Grzegorz Cimochowski
wiceprezes GTFI
- Uważam, że decyzja ECB o redukcji stóp procentowych była oczekiwana przez rynek. Wydaje się, że inwestorzy giełdowi mogli już wcześniej zdyskontować ją w cenach akcji. Świadczą o tych chociażby ostatnie wzrosty obserwowane na GPW. Obniżka stóp procentowych w Eurolandzie powinna znaleźć większe przełożenie na rynek papierów dłużnych.
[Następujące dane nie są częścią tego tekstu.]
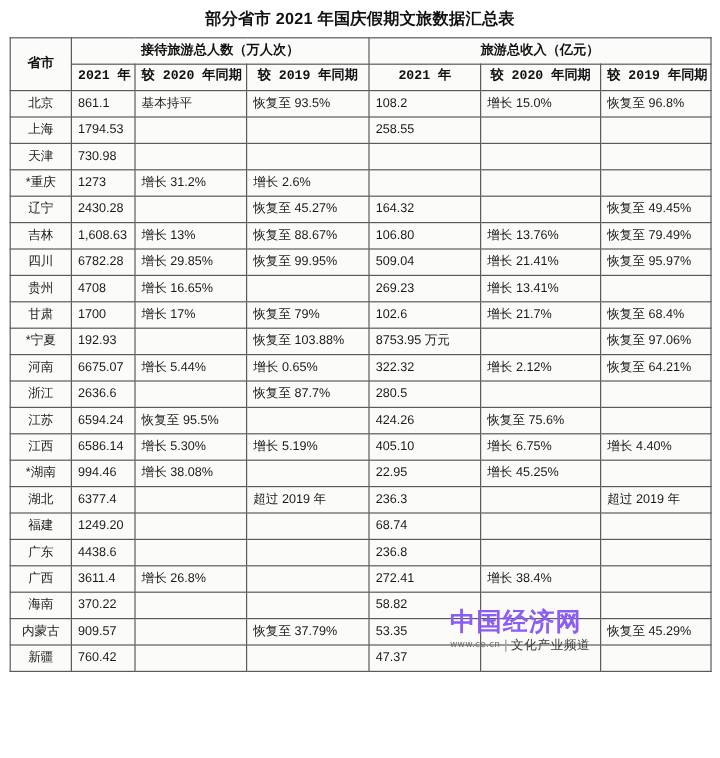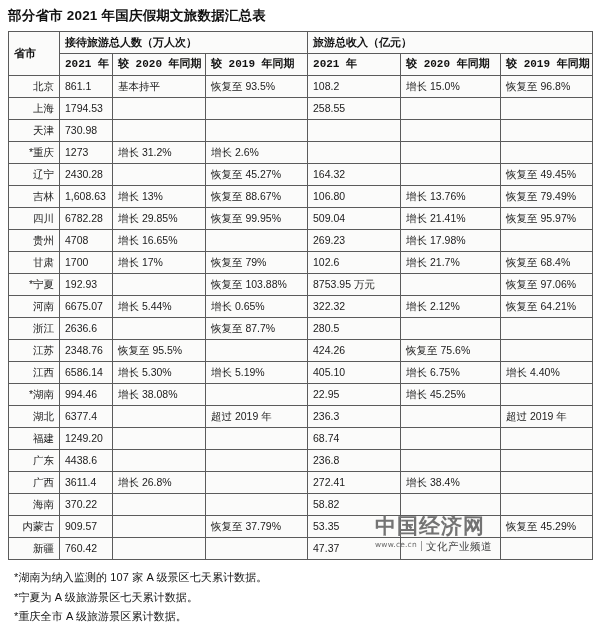--- a/index.html
+++ b/index.html
@@ -22,6 +22,7 @@
     padding: 0 8px;
   }
   .doc-title {
+    text-align: center;
     font-size: 13.5px;
     font-weight: bold;
     letter-spacing: 0.2px;

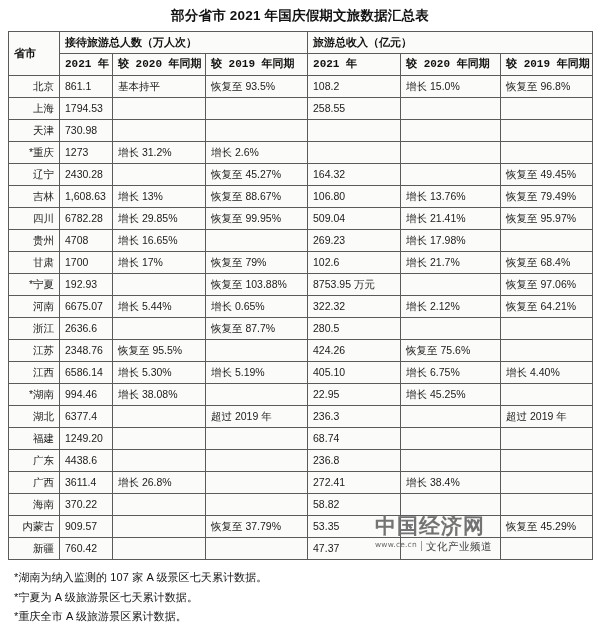--- a/index.html
+++ b/index.html
@@ -49,7 +49,7 @@
   }
   table.data-table th {
     font-weight: bold;
-    text-align: left;
+    text-align: center;
     font-size: 11px;
     color: #111;
   }

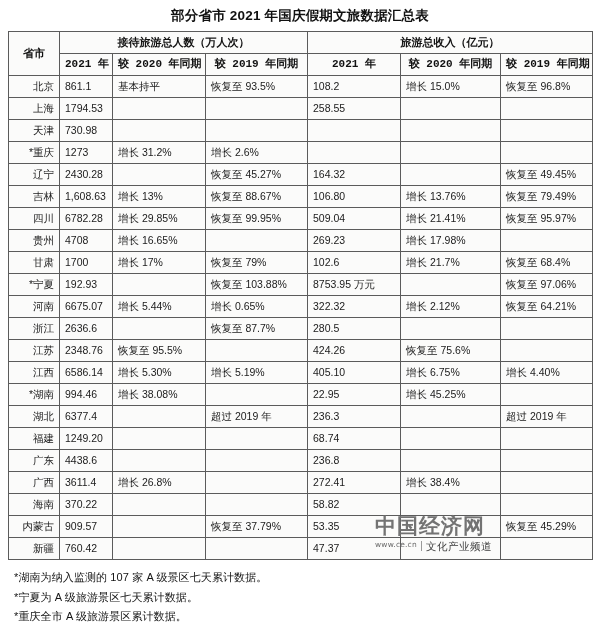--- a/index.html
+++ b/index.html
@@ -66,7 +66,7 @@
     text-align: center;
   }
   td.prov {
-    text-align: right;
+    text-align: center;
     font-weight: normal;
     font-size: 11px;
     padding-left: 6px;

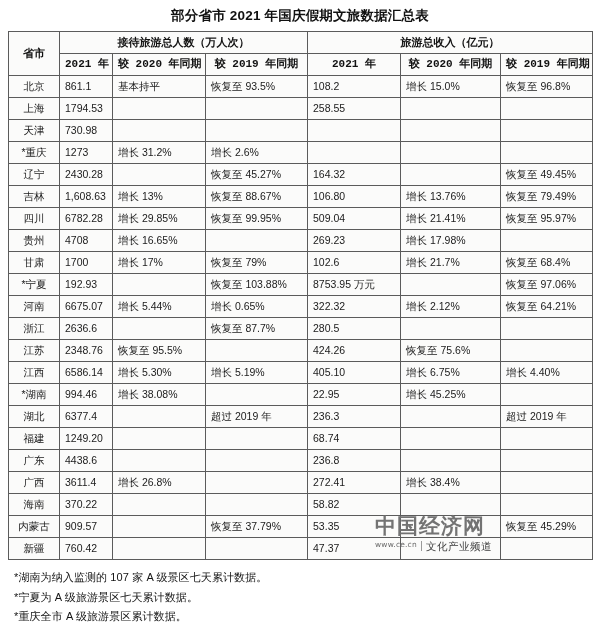--- a/index.html
+++ b/index.html
@@ -239,7 +239,7 @@
           <td class="val">增长 16.65%</td>
           <td class="val"></td>
           <td class="val">269.23</td>
-          <td class="val">增长 17.98%</td>
+          <td class="val">增长 13.41%</td>
           <td class="val"></td>
         </tr>
         <tr>

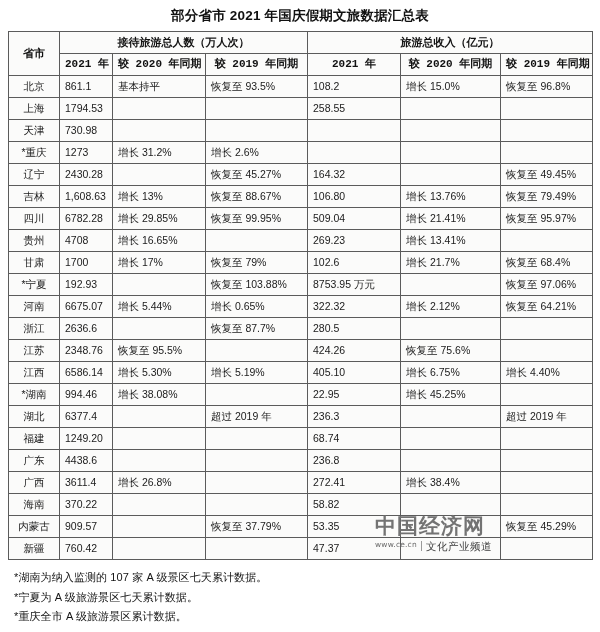--- a/index.html
+++ b/index.html
@@ -280,7 +280,7 @@
         </tr>
         <tr>
           <td class="prov">江苏</td>
-          <td class="val">2348.76</td>
+          <td class="val">6594.24</td>
           <td class="val">恢复至 95.5%</td>
           <td class="val"></td>
           <td class="val">424.26</td>

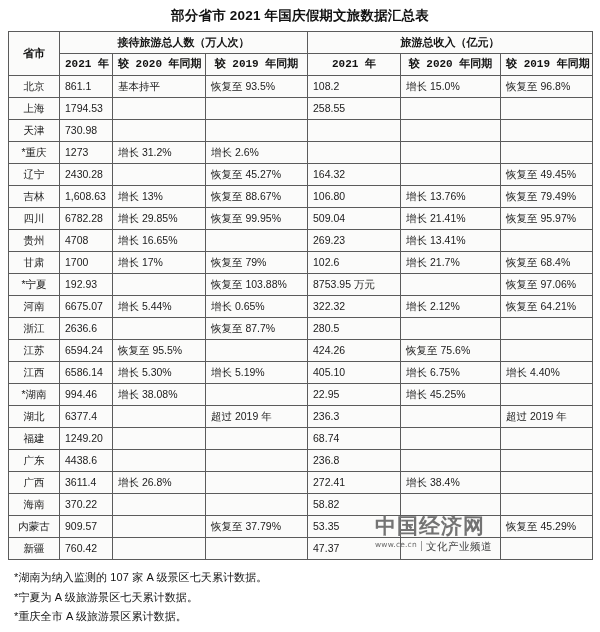--- a/index.html
+++ b/index.html
@@ -378,7 +378,7 @@
     </div>
 
   <div class="watermark">
-    <div class="wm-main" style="color: #737373; margin-top: 8px;">中国经济网</div>
+    <div class="wm-main" style="color: #8b5cf6;">中国经济网</div>
     <div class="wm-sub">
       <span class="wm-url">www.ce.cn</span>
       <span class="wm-div"></span>

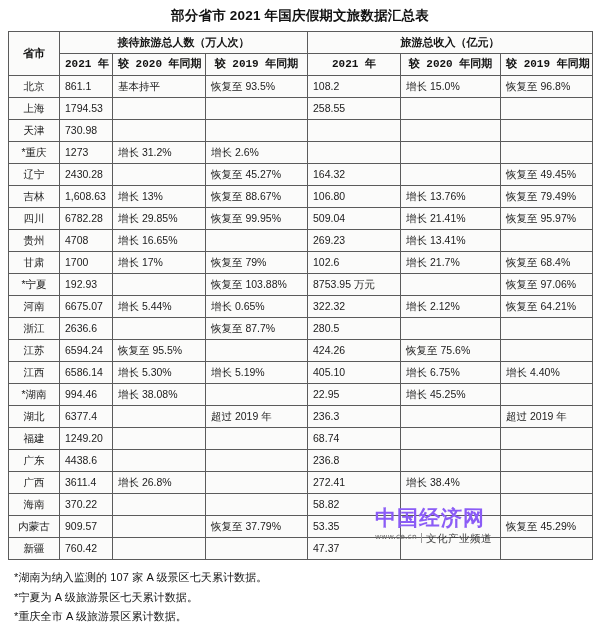--- a/index.html
+++ b/index.html
@@ -371,11 +371,6 @@
       </tbody>
   </table>
 
-  <div class="notes" id="notes-block">
-      <div class="note">*湖南为纳入监测的 107 家 A 级景区七天累计数据。</div>
-      <div class="note">*宁夏为 A 级旅游景区七天累计数据。</div>
-      <div class="note">*重庆全市 A 级旅游景区累计数据。</div>
-    </div>
 
   <div class="watermark">
     <div class="wm-main" style="color: #8b5cf6;">中国经济网</div>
W centrum zainteresowań mogą znaleźć się obligacje długoterminowe, które coraz chętniej gromadzone są w portfelach zachodnich inwestorów.
Grzegorz Stulgis
analityk Credit Suisse AM
- Jest to z pewnością dobra informacja dla giełdowych inwestorów. Jej ranga rośnie w kontekście tego, że bank Eurolandu bardzo długo kazał inwestorom czekać na tego typu decyzję. Ma ona też o tyle istotne znaczenie, że zmniejsza dystans pomiędzy wysokością stóp procentowych w Europie i Stanach Zjednoczonych, gdzie stopy znajdują się na rekordowo niskim poziomie. Należy przypuszczać, że w dłuższym terminie krok ECB pozytywnie wpłynie na krajowy i zagraniczny rynek akcji.